### Task to carry out
Wherever the string "оказании" occurs in a line of these records, report that line.

Code change snippets:

•••••

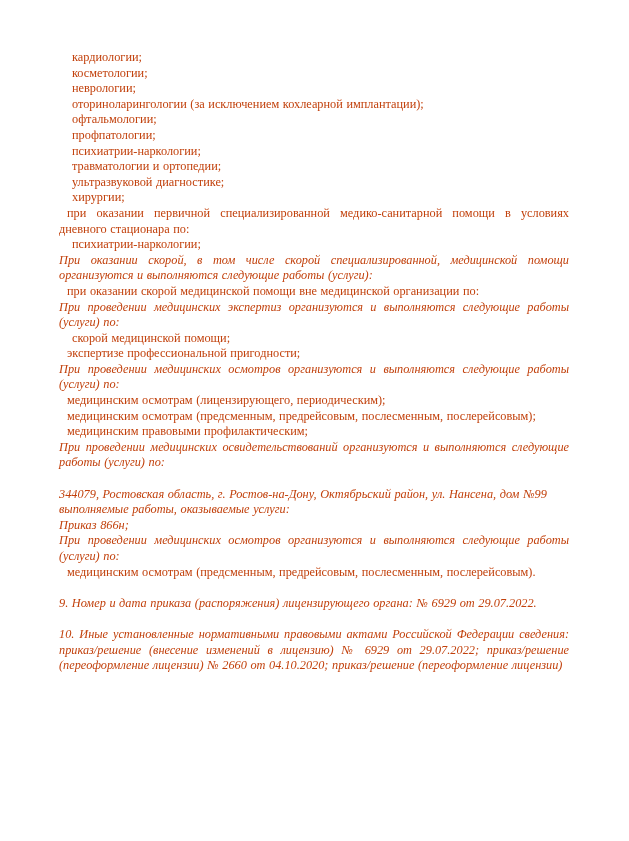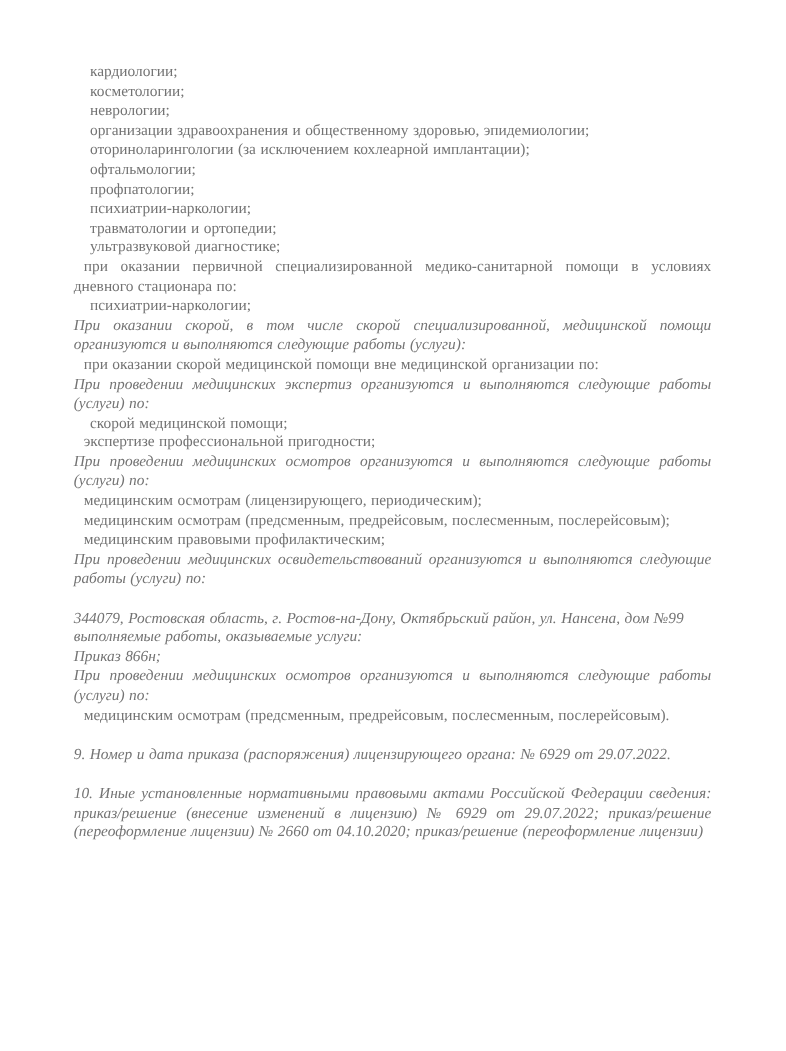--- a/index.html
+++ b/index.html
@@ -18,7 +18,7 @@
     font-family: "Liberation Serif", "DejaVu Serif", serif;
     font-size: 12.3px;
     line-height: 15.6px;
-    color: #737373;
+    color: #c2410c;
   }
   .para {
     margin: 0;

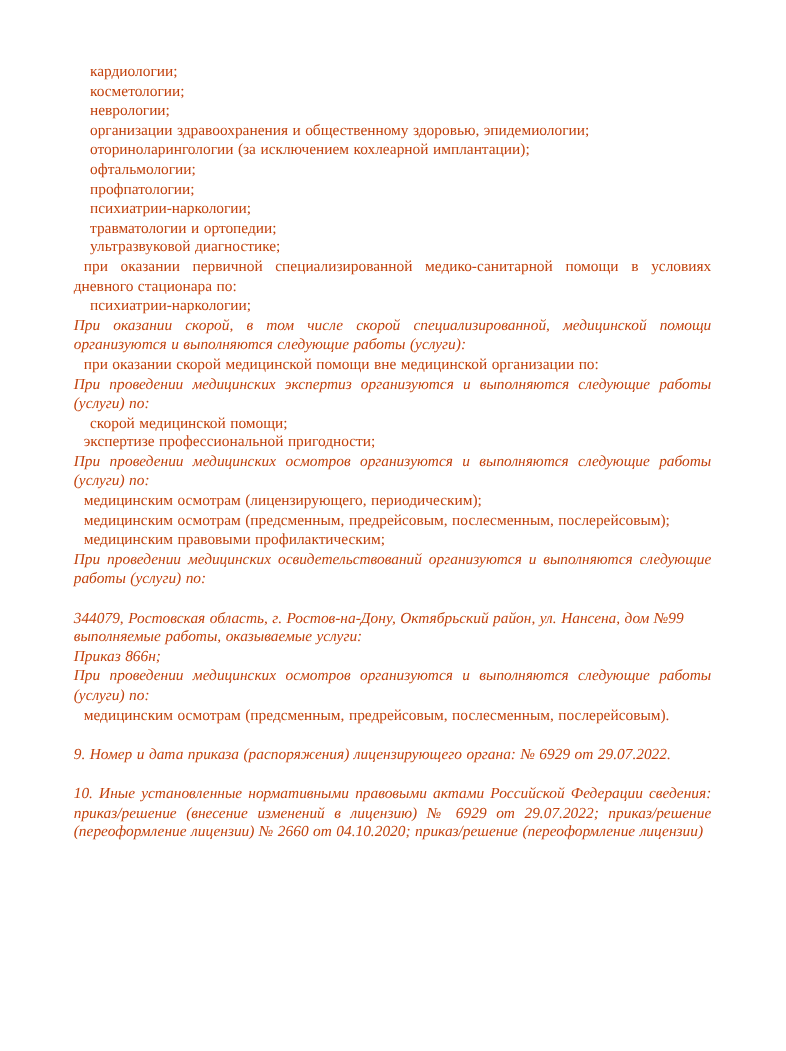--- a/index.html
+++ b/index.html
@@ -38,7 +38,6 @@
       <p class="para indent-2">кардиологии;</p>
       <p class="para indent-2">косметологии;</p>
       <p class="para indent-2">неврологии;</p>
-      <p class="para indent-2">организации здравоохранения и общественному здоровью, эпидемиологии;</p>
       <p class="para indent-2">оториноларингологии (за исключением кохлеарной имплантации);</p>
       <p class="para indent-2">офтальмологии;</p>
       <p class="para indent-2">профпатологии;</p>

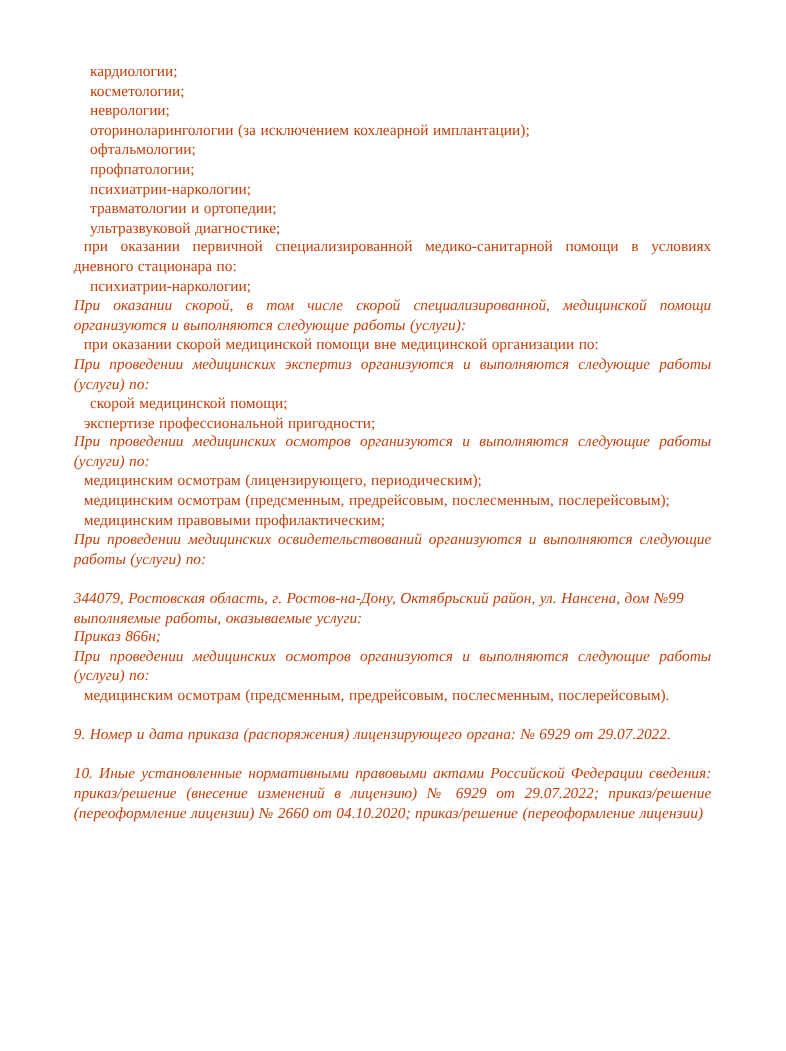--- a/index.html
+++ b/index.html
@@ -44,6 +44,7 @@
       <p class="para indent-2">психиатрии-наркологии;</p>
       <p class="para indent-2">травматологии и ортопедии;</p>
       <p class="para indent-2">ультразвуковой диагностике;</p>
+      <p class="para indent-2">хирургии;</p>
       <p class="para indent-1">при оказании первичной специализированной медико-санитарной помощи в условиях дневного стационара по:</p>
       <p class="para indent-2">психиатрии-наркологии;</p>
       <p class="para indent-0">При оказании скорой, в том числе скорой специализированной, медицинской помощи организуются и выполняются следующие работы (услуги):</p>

•••••

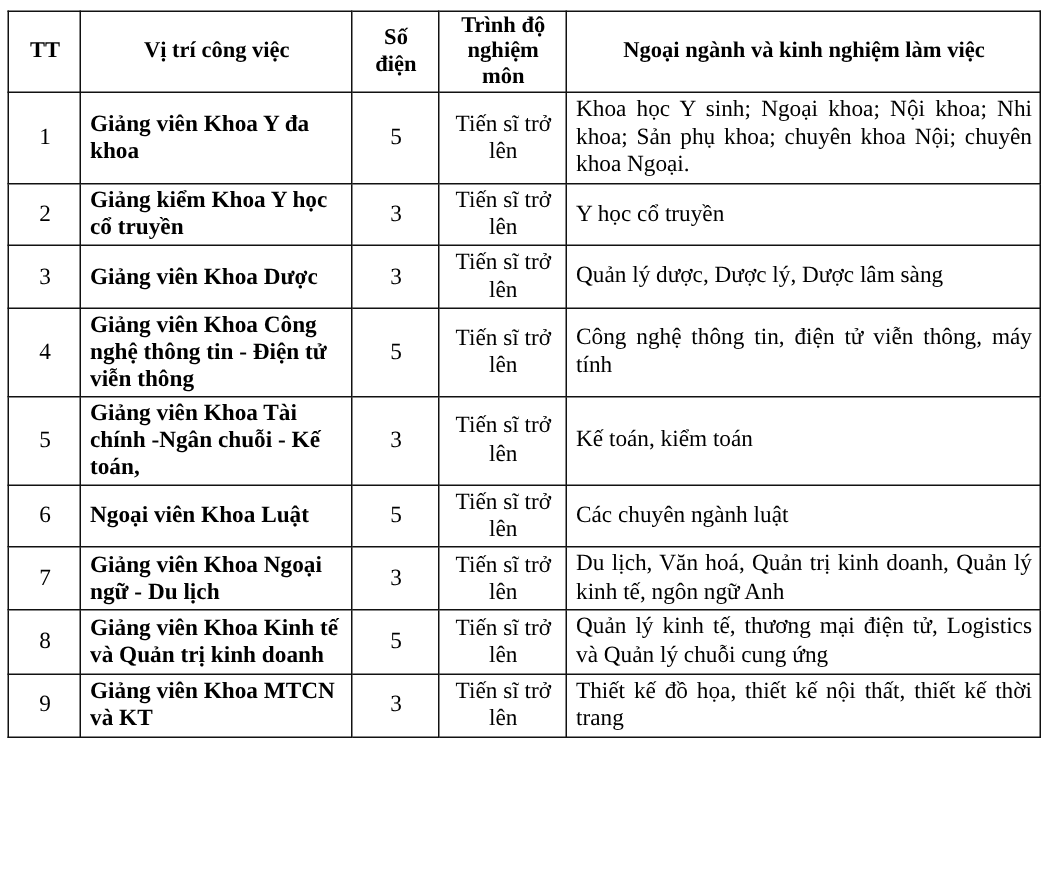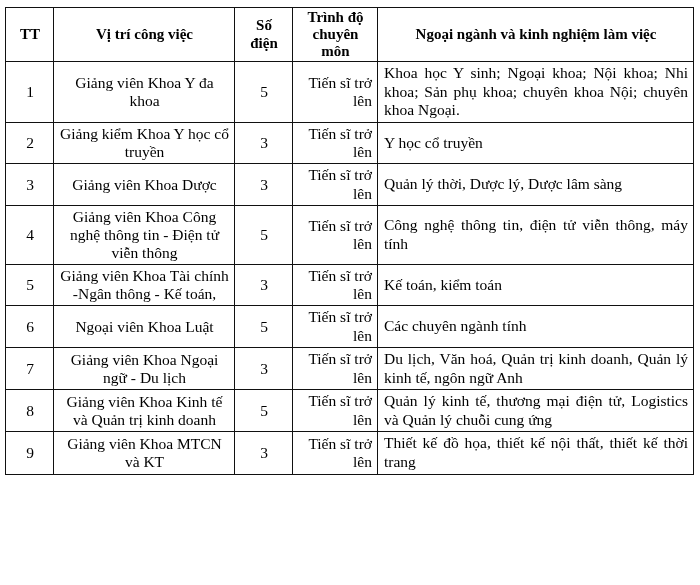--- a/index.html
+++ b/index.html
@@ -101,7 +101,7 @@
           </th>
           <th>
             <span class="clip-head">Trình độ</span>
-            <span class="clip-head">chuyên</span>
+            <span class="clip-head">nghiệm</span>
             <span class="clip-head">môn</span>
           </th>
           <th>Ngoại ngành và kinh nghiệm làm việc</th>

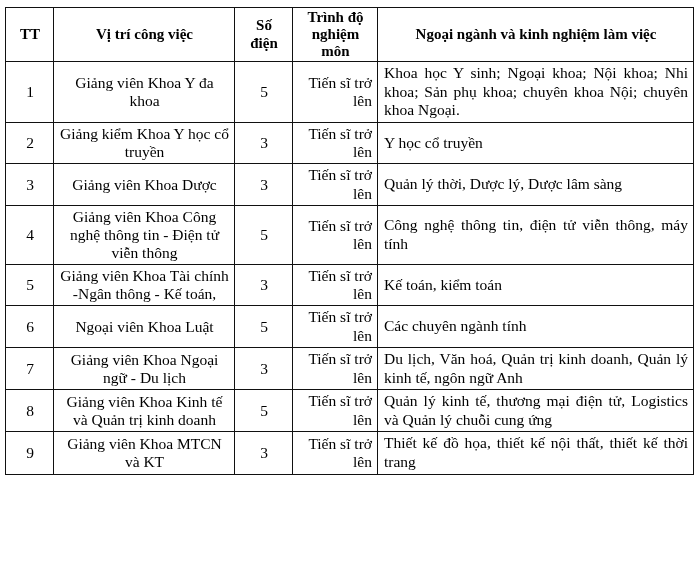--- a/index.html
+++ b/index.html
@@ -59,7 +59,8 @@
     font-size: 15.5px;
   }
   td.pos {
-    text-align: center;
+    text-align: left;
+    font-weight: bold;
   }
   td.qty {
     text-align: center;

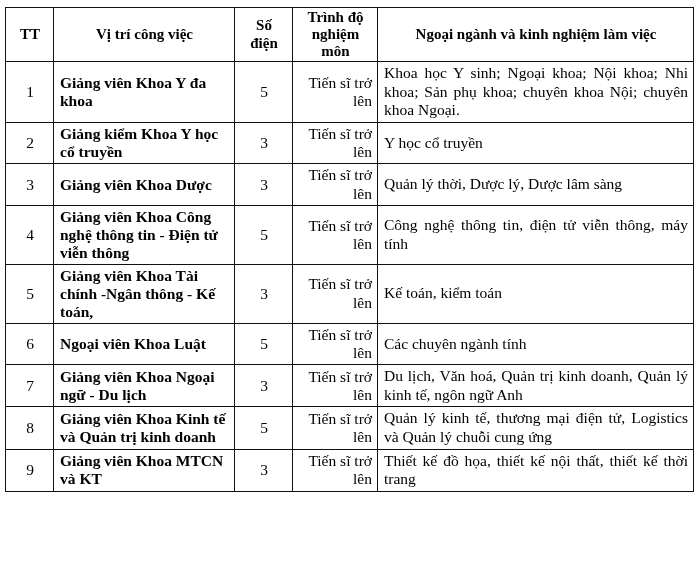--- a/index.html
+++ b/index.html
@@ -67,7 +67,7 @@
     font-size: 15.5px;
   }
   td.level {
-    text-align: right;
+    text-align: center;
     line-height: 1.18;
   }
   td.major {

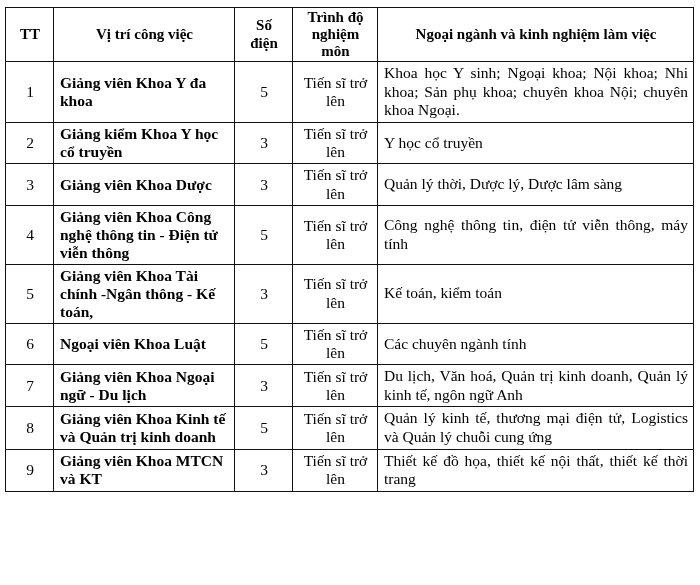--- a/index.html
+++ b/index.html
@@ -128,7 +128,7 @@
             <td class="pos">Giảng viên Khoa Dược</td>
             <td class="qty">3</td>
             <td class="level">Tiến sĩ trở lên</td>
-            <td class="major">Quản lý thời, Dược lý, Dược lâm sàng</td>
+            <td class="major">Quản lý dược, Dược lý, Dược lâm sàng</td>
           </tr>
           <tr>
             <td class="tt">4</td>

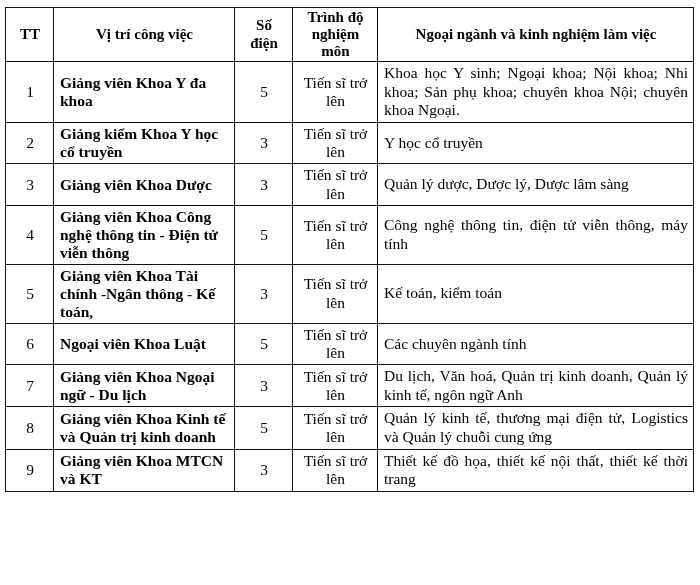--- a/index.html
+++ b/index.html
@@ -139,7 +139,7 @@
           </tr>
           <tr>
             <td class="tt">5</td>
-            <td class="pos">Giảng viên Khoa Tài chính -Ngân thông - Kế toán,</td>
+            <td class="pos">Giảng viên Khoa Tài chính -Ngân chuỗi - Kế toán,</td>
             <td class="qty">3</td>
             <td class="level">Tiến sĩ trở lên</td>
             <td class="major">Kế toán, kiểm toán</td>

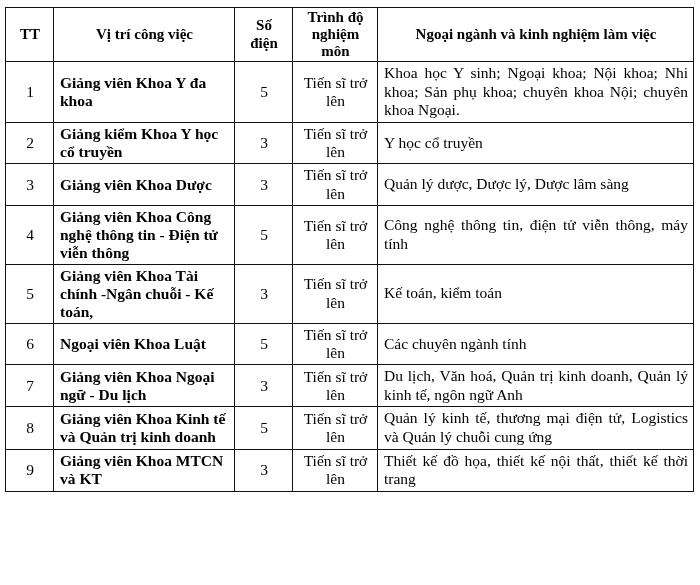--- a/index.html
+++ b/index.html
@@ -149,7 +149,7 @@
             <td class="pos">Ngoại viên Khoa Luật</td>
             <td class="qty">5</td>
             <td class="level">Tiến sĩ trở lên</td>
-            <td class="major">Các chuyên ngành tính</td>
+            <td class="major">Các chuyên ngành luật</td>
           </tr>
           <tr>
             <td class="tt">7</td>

•••••

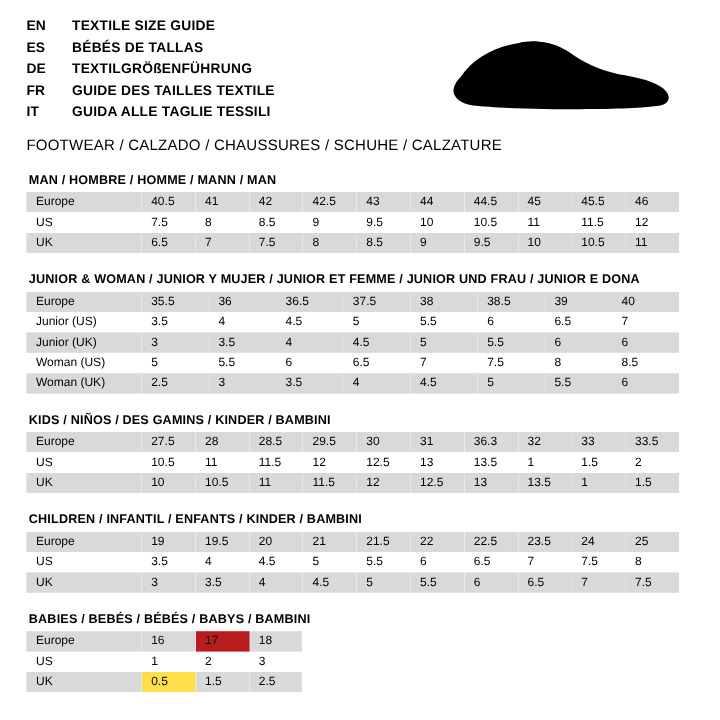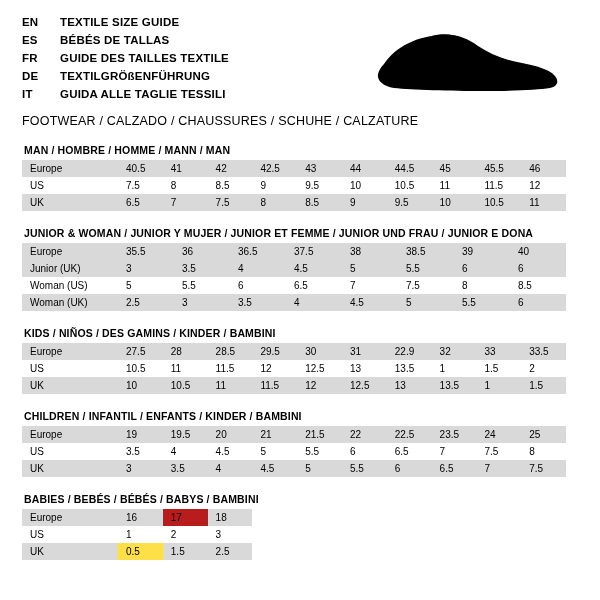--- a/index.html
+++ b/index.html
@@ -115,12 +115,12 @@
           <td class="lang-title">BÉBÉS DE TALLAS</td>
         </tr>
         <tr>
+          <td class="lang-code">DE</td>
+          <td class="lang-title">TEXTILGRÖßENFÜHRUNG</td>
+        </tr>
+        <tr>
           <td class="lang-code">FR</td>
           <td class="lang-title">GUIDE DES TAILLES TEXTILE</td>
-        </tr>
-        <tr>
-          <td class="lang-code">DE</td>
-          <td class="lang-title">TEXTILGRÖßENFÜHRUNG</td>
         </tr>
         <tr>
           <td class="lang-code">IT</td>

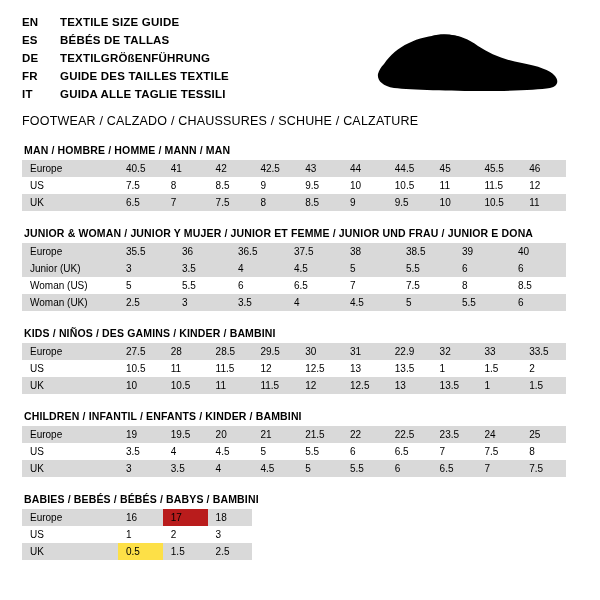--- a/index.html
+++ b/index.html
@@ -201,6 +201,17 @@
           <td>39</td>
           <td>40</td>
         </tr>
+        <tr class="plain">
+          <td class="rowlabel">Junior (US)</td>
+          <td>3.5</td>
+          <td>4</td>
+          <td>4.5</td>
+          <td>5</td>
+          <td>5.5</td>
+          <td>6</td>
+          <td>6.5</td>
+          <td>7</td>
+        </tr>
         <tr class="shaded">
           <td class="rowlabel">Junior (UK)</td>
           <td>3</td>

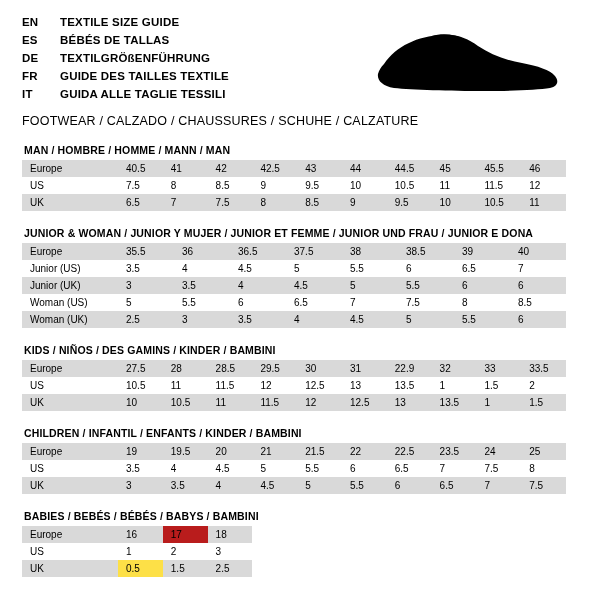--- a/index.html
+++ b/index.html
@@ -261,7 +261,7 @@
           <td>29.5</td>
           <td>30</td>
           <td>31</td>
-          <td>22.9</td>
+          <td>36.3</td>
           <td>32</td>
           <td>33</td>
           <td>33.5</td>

•••••

### Problem solution
       <p class="para indent-1">при оказании первичной специализированной медико-санитарной помощи в условиях дневного стационара по:</p>
       <p class="para indent-0">При оказании скорой, в том числе скорой специализированной, медицинской помощи организуются и выполняются следующие работы (услуги):</p>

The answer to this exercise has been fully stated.